*Problem:* Narrow the data below down to the lines containing "payment".

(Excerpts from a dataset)
------------------------------------------------------------------------
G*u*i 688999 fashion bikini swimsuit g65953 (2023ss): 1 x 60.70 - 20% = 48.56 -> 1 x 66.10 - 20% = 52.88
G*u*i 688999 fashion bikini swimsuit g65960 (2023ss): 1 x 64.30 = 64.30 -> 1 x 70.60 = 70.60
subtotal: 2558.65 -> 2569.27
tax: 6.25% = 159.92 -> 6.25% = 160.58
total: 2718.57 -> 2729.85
------------------------------------------------------------------------
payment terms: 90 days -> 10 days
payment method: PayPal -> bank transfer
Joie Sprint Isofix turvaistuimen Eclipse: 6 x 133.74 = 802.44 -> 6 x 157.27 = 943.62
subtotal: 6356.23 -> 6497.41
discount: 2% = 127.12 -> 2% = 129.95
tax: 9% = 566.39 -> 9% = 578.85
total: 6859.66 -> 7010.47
------------------------------------------------------------------------
*Exercise answer:*
payment terms: 90 days -> 10 days
payment method: PayPal -> bank transfer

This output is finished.